En el curso 2015-2016, atendiendo a los matriculados en grado en el sistema universitario español, la tasa de rendimiento de las mujeres (porcentaje de créditos aprobados respecto de los matriculados) era casi 10 puntos mayor que la de los hombres (81,9% frente al 72,5%) , siendo además superior su número medio de créditos matriculados en el curso. Atendiendo a los egresados, las mujeres registraban una mejor nota media en su expediente académico que los hombres y, lo que es más importante, terminaban la carrera en el tiempo estipulado en mucha mayor proporción que ellos.

La tasa de rendimiento de las mujeres era superior a la de los hombres en todos los ámbitos de estudio de los que se dispone de información (40); la tasa global de abandono era inferior para las mujeres en todos menos en servicios e informática, y el porcentaje de créditos matriculados en segunda y sucesivas matrículas era menor en todos menos en informática, matemáticas y estadística, y ciencias físicas, químicas y geológicas.

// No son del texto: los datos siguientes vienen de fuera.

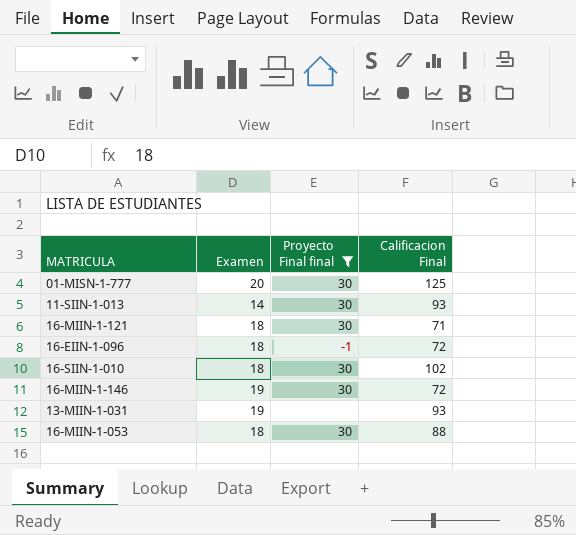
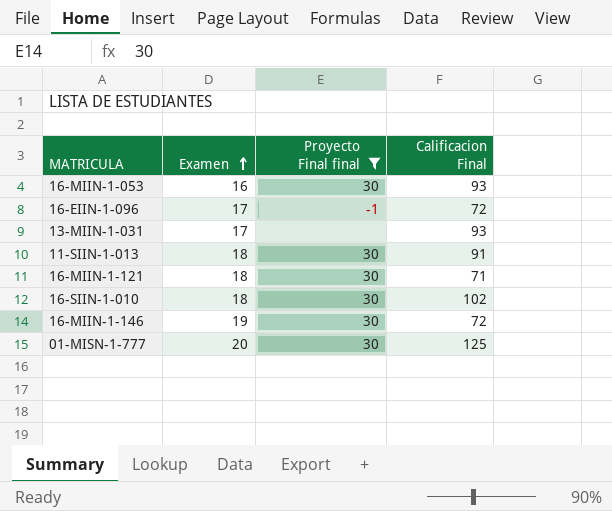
row order: none -> Examen ascending
16-MIIN-1-053 | Examen: 18 -> 16
16-MIIN-1-053 | Calificacion Final: 88 -> 93
16-EIIN-1-096 | Examen: 18 -> 17
13-MIIN-1-031 | Examen: 19 -> 17
11-SIIN-1-013 | Examen: 14 -> 18
11-SIIN-1-013 | Calificacion Final: 93 -> 91

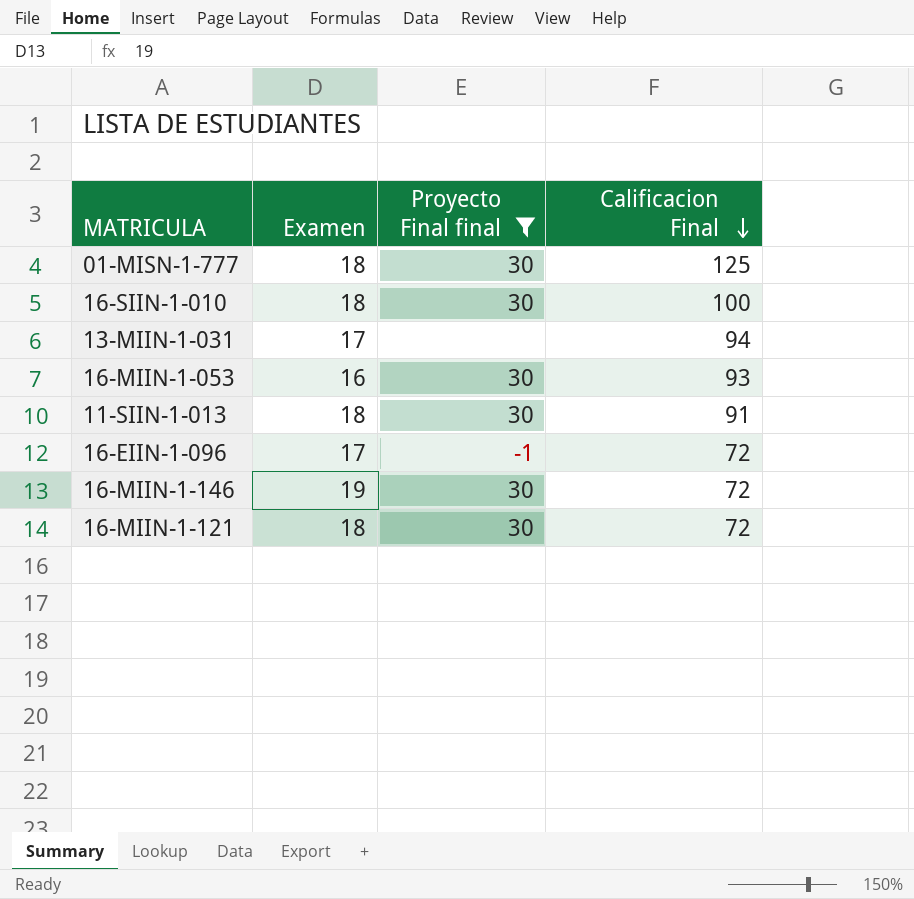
row order: Examen ascending -> Calificacion Final descending
01-MISN-1-777 | Examen: 20 -> 18
16-SIIN-1-010 | Calificacion Final: 102 -> 100
13-MIIN-1-031 | Calificacion Final: 93 -> 94
16-MIIN-1-121 | Calificacion Final: 71 -> 72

Por lo que respecta al porcentaje de titulados en el tiempo teórico previsto, finalmente, ellas alcanzaban un resultado mejor que el de los hombres en todos los ámbitos de estudio, excepto en servicios, ciencias físicas, químicas y geológicas, y arquitectura y construcción (aunque la diferencia, desfavorable para las mujeres, era insignificante, igual o inferior al medio punto porcentual).

Inserción laboral

A pesar de su mejor desempeño académico, las mujeres tituladas en estudios de grado observaban una peor inserción laboral que sus homónimos masculinos, atendiendo a la situación en el año 2014. Efectivamente, los hombres registraban una mayor tasa de empleo que las mujeres y una menor tasa de paro (17,2% frente al 20,5% de ellas). También la calidad del empleo de los titulados era mejor que la de las graduadas.

Así, por ejemplo, sucede con el porcentaje de asalariados con contrato indefinido: la diferencia a favor de los hombres era de casi ocho puntos (el 47,7% tenía un contrato de esas características frente al 40,1% de ellas); en contraposición, las mujeres estaban en más proporción que los hombres asalariadas con contrato temporal o trabajando de becarias y similar (once puntos de diferencia en el primer caso, con porcentajes respectivos del 38,5% para ellas y del 27,2% para ellos).

La jornada a tiempo parcial, por otro lado, era mucho más común para las mujeres que para los hombres titulados en 2010 y que estaban trabajando en 2014 (casi tres de cada 10 mujeres tenían una jornada a tiempo parcial frente al 16,2% de los hombres).